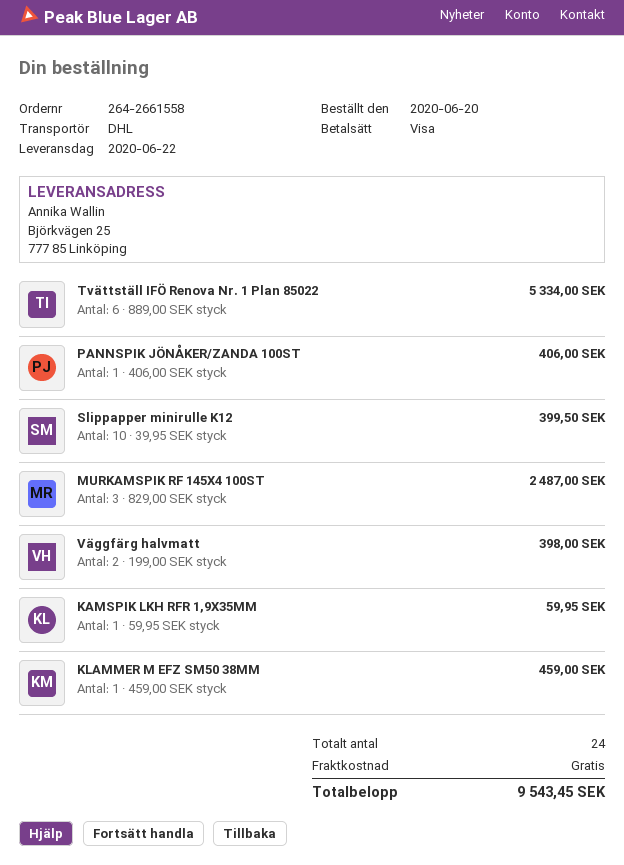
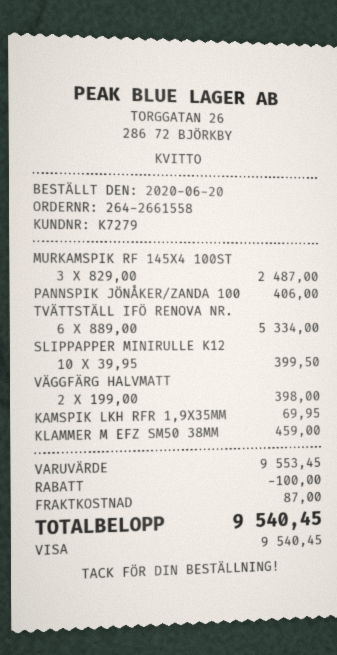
KAMSPIK LKH RFR 1,9X35MM: 1 x 59.95 = 59.95 -> 1 x 69.95 = 69.95
discount: none -> 100.00
shipping: 0.00 -> 87.00
total: 9543.45 -> 9540.45

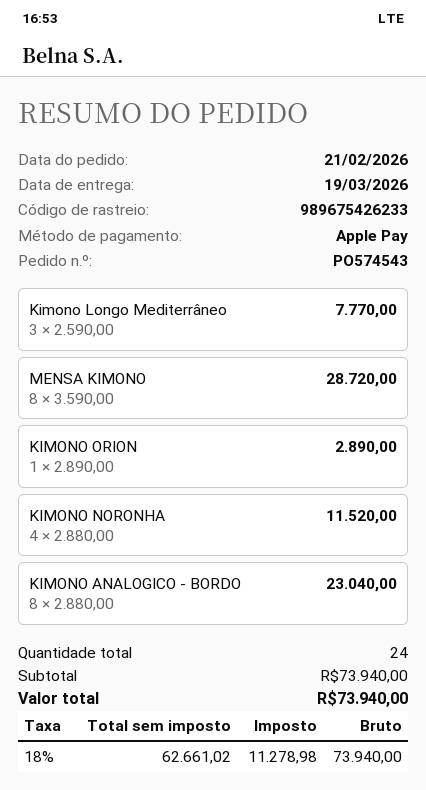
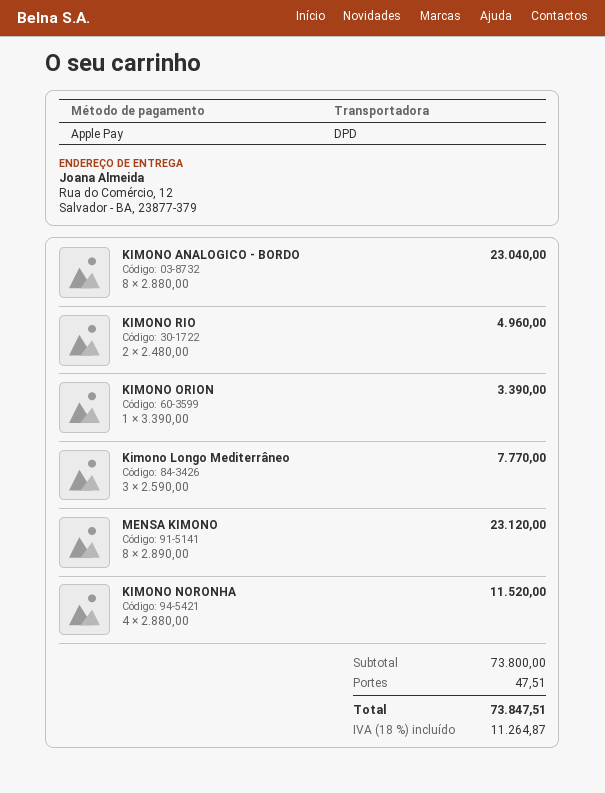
MENSA KIMONO: 8 x 3590.00 = 28720.00 -> 8 x 2890.00 = 23120.00
KIMONO ORION: 1 x 2890.00 = 2890.00 -> 1 x 3390.00 = 3390.00
KIMONO RIO: none -> 2 x 2480.00 = 4960.00
subtotal: 73940.00 -> 73800.00
shipping: none -> 47.51
tax: 18% = 11278.98 -> 18% = 11264.87
total: 73940.00 -> 73847.51

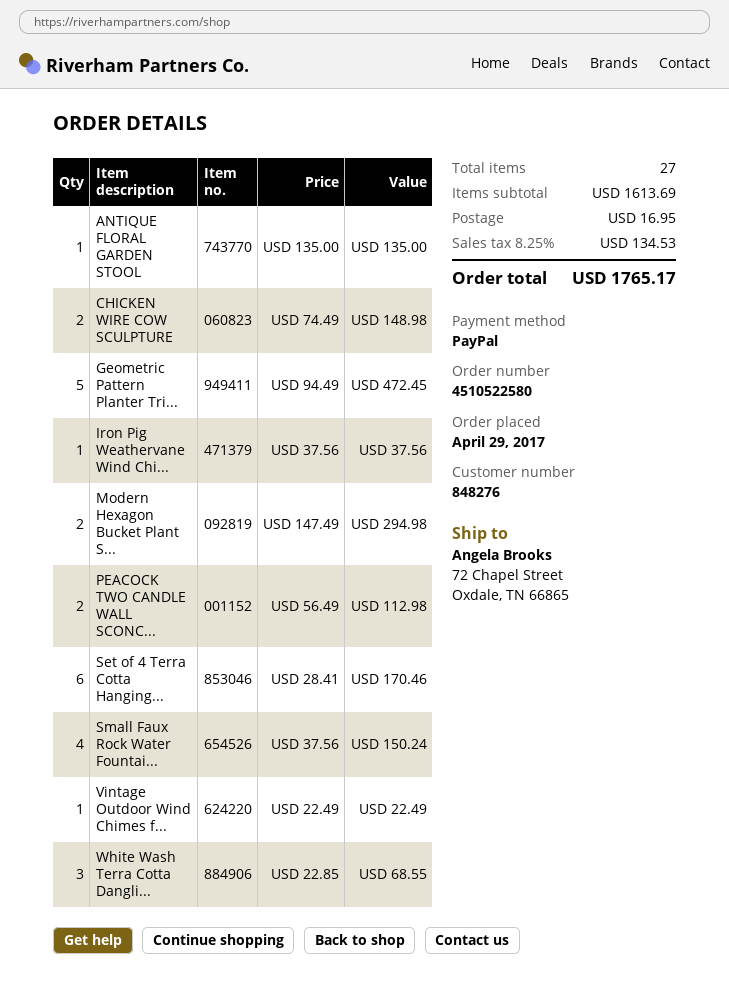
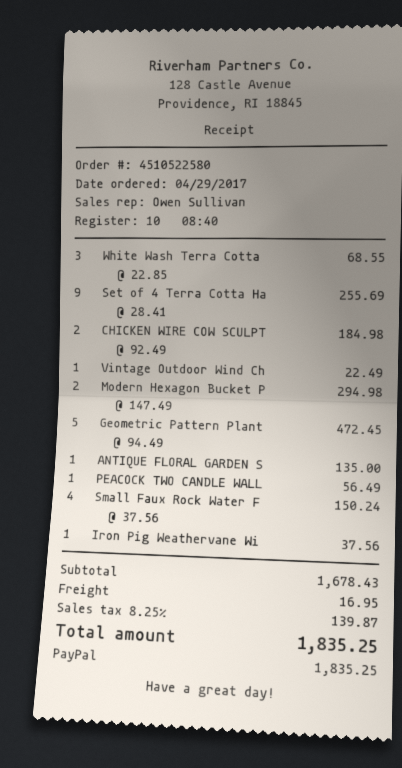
CHICKEN WIRE COW SCULPTURE: 2 x 74.49 = 148.98 -> 2 x 92.49 = 184.98
PEACOCK TWO CANDLE WALL SCONC...: 2 x 56.49 = 112.98 -> 1 x 56.49 = 56.49
Set of 4 Terra Cotta Hanging...: 6 x 28.41 = 170.46 -> 9 x 28.41 = 255.69
subtotal: 1613.69 -> 1678.43
tax: 8.25% = 134.53 -> 8.25% = 139.87
total: 1765.17 -> 1835.25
——
ACTIVITY
The data is to be returned exactly as it stands, pictures aside.

WRITTEN RESPONSE
KAMSPIK LKH RFR 1,9X35MM: 1 x 59.95 = 59.95 -> 1 x 69.95 = 69.95
discount: none -> 100.00
shipping: 0.00 -> 87.00
total: 9543.45 -> 9540.45

MENSA KIMONO: 8 x 3590.00 = 28720.00 -> 8 x 2890.00 = 23120.00
KIMONO ORION: 1 x 2890.00 = 2890.00 -> 1 x 3390.00 = 3390.00
KIMONO RIO: none -> 2 x 2480.00 = 4960.00
subtotal: 73940.00 -> 73800.00
shipping: none -> 47.51
tax: 18% = 11278.98 -> 18% = 11264.87
total: 73940.00 -> 73847.51

CHICKEN WIRE COW SCULPTURE: 2 x 74.49 = 148.98 -> 2 x 92.49 = 184.98
PEACOCK TWO CANDLE WALL SCONC...: 2 x 56.49 = 112.98 -> 1 x 56.49 = 56.49
Set of 4 Terra Cotta Hanging...: 6 x 28.41 = 170.46 -> 9 x 28.41 = 255.69
subtotal: 1613.69 -> 1678.43
tax: 8.25% = 134.53 -> 8.25% = 139.87
total: 1765.17 -> 1835.25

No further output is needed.